## Problem
The entries are to be duplicated exactly, though any picture in them must be omitted.

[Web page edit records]
== == ==
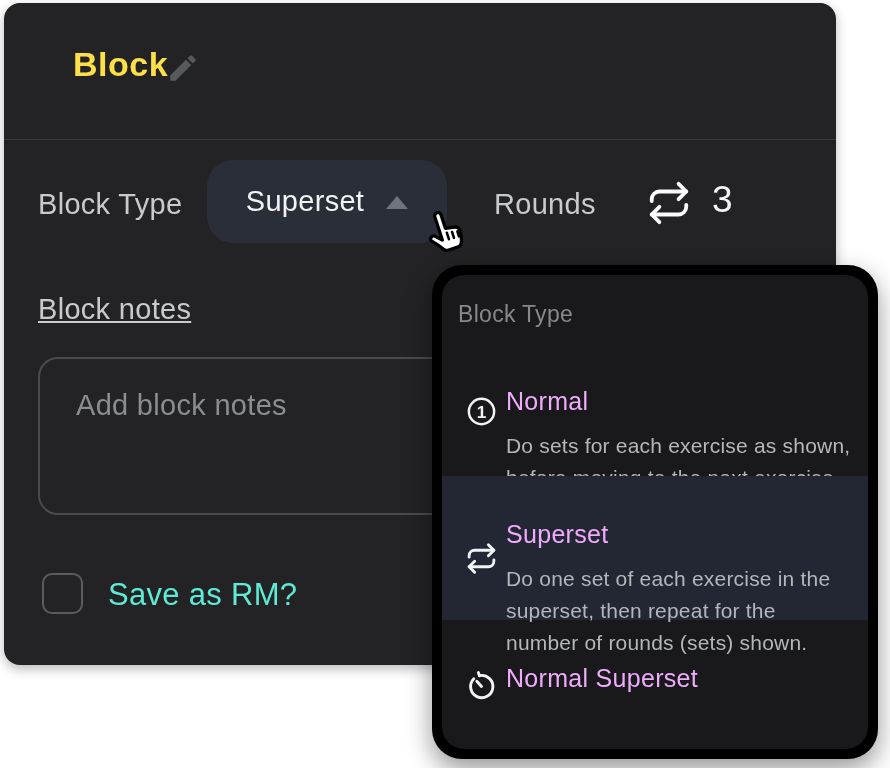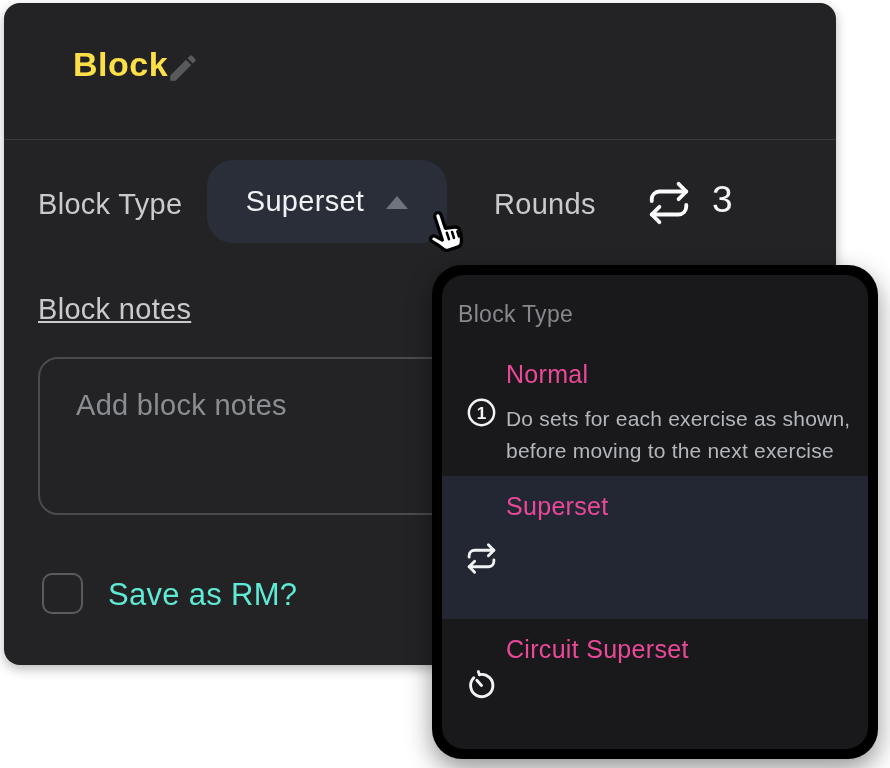--- a/index.html
+++ b/index.html
@@ -76,7 +76,7 @@
   .option.superset{height:144px;} .option.superset .opt-icon svg{margin-top:52px;}
   .option.circuit{height:131px;}  .option.circuit .opt-icon svg{margin-top:36px;}
   .opt-body{flex:1;margin-left:2px;min-width:0;}
-  .opt-title{font-size:25px;line-height:32px;color:#ec4899;letter-spacing:.3px;}
+  .opt-title{font-size:25px;line-height:32px;color:#f0abfc;letter-spacing:.3px;margin-top:28px;}
   .opt-desc{margin-top:13px;font-size:21px;line-height:32px;color:#b3b6bb;letter-spacing:.2px;max-width:366px;}
 
   

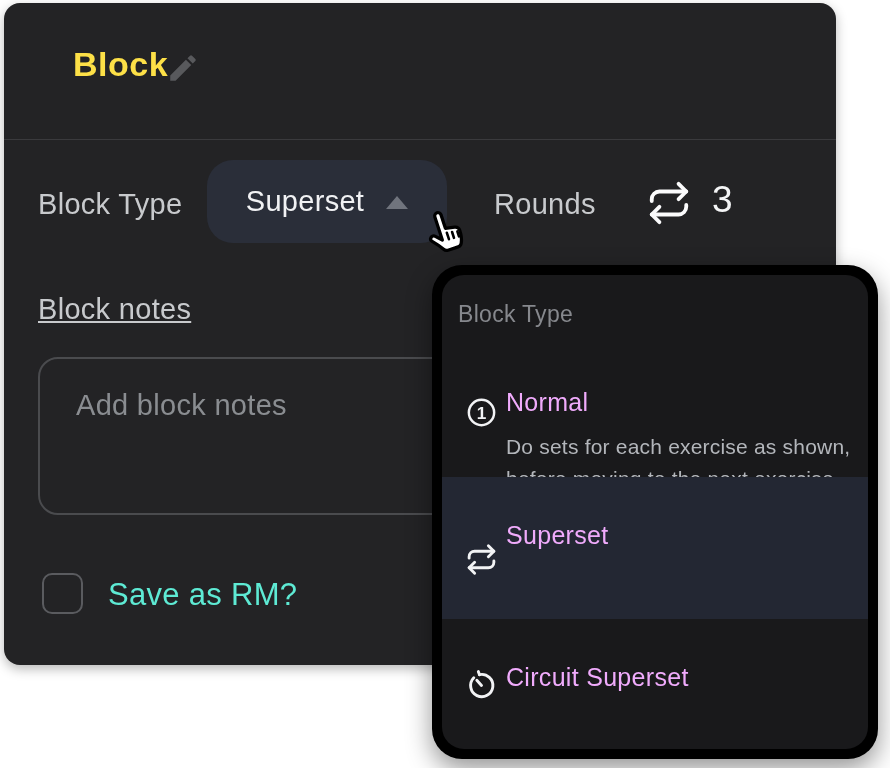--- a/index.html
+++ b/index.html
@@ -150,6 +150,7 @@
       </span>
       <span class="opt-body">
         <div class="opt-title">Superset</div>
+        <div class="opt-desc">Do one set of each exercise in the superset, then repeat for the number of rounds (sets) shown.</div>
       </span>
     </div>
 

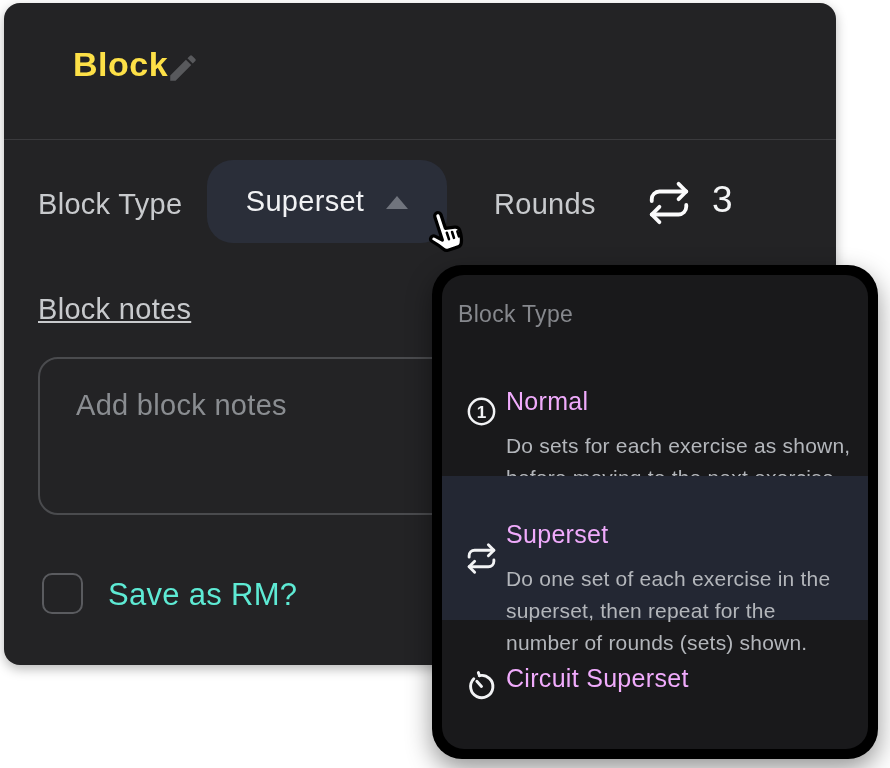--- a/index.html
+++ b/index.html
@@ -163,7 +163,7 @@
         </svg>
       </span>
       <span class="opt-body">
-        <div class="opt-title">Circuit Superset</div>
+        <div class="opt-title">Normal Superset</div>
       </span>
     </div>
== == ==
## Written answer
--- a/index.html
+++ b/index.html
@@ -76,7 +76,7 @@
   .option.superset{height:144px;} .option.superset .opt-icon svg{margin-top:52px;}
   .option.circuit{height:131px;}  .option.circuit .opt-icon svg{margin-top:36px;}
   .opt-body{flex:1;margin-left:2px;min-width:0;}
-  .opt-title{font-size:25px;line-height:32px;color:#ec4899;letter-spacing:.3px;}
+  .opt-title{font-size:25px;line-height:32px;color:#f0abfc;letter-spacing:.3px;margin-top:28px;}
   .opt-desc{margin-top:13px;font-size:21px;line-height:32px;color:#b3b6bb;letter-spacing:.2px;max-width:366px;}
 
   

--- a/index.html
+++ b/index.html
@@ -150,6 +150,7 @@
       </span>
       <span class="opt-body">
         <div class="opt-title">Superset</div>
+        <div class="opt-desc">Do one set of each exercise in the superset, then repeat for the number of rounds (sets) shown.</div>
       </span>
     </div>
 

--- a/index.html
+++ b/index.html
@@ -163,7 +163,7 @@
         </svg>
       </span>
       <span class="opt-body">
-        <div class="opt-title">Circuit Superset</div>
+        <div class="opt-title">Normal Superset</div>
       </span>
     </div>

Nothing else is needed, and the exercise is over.